Seven cabinet ministers - Ms Truss, Brexit Secretary Stephen Barclay, International Trade Secretary Liam Fox, International Development Secretary Penny Mordaunt, Commons leader Andrea Leadsom, Transport Secretary Chris Grayling and Defense Secretary Gavin Williamson - voted against the government motion. Speaker of the House John Bercow yesterday drew the House's attention to a passage in Erskine May, the authoritative treatise on British parliamentary practice; which prohibits the same motion from being put forward repeatedly after being rejected by MPs - as the withdrawal agreement has already failed to gain MPs' approval twice, drawing the largest and fourth largest United Kingdom government defeats in modern history, the Erskine May passage could be argued to apply in this case.
The extension will not be actioned until all 27 European Union (EU) countries unanimously agree to it.
This incredible state of affairs has come to pass despite the Prime Minister having repeatedly promised that Article 50 would not be extended and that Brexit would be delivered "on time" - in line with her now long-abandoned mantra that "no deal is better than a bad deal".
Most Conservative MPs voted against delaying Brexit, including 7 cabinet members Mrs. "As a delay was passed by Parliament, I want to see deal agreed ASAP so we can minimize to short, technical, extension". May's decision to offer a free vote on an issue where there are "strong views on all sides of the debate".

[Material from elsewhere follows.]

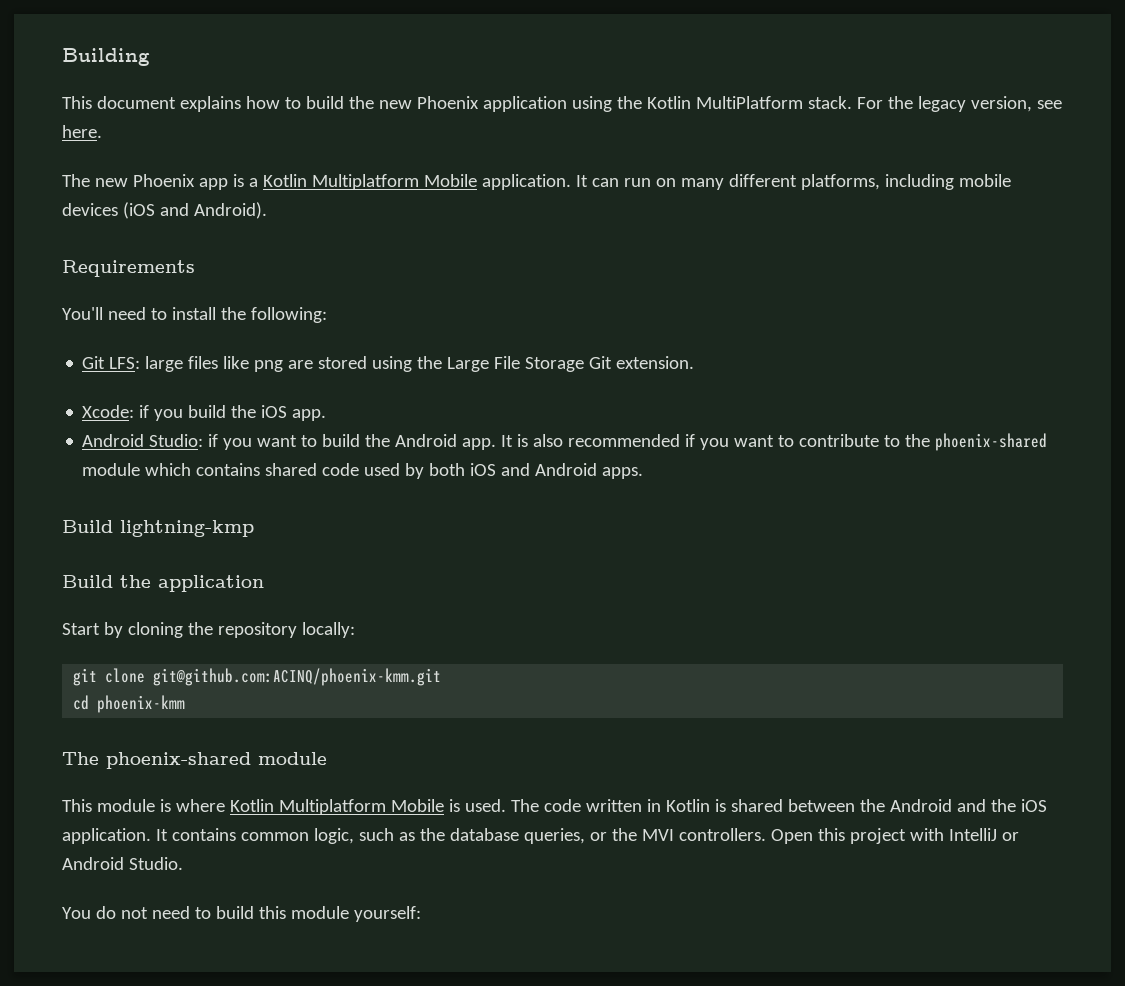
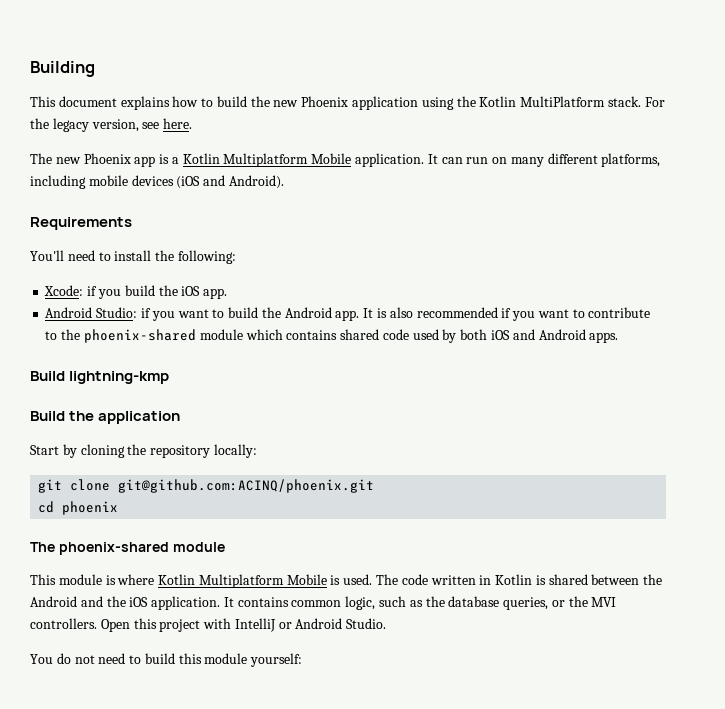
- Git LFS: large files like png are stored using the Large File Storage Git extension.
- git clone git@github.com:ACINQ/phoenix-kmm.git
+ git clone git@github.com:ACINQ/phoenix.git
- cd phoenix-kmm
+ cd phoenix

For all the attention on the Independent Group of former Labour and Conservative MPs, Theresa May's fragile grip on the Brexit process was nearly - but not quite - removed by a different cross-party alliance this week. But he quit as the party's leader in the days after the referendum.
Speaking to the BBC, East Belfast MP Gavin Robinson said if there was a short delay to implement an agreement endorsement in parliament it would be "pragmatic".
Why did MPs oppose the deal?
An often chaotic set of votes in parliament this week has shown that none of the alternatives - such as leaving with no deal, a referendum or allowing parliament to decide how to leave - can muster a majority among lawmakers yet.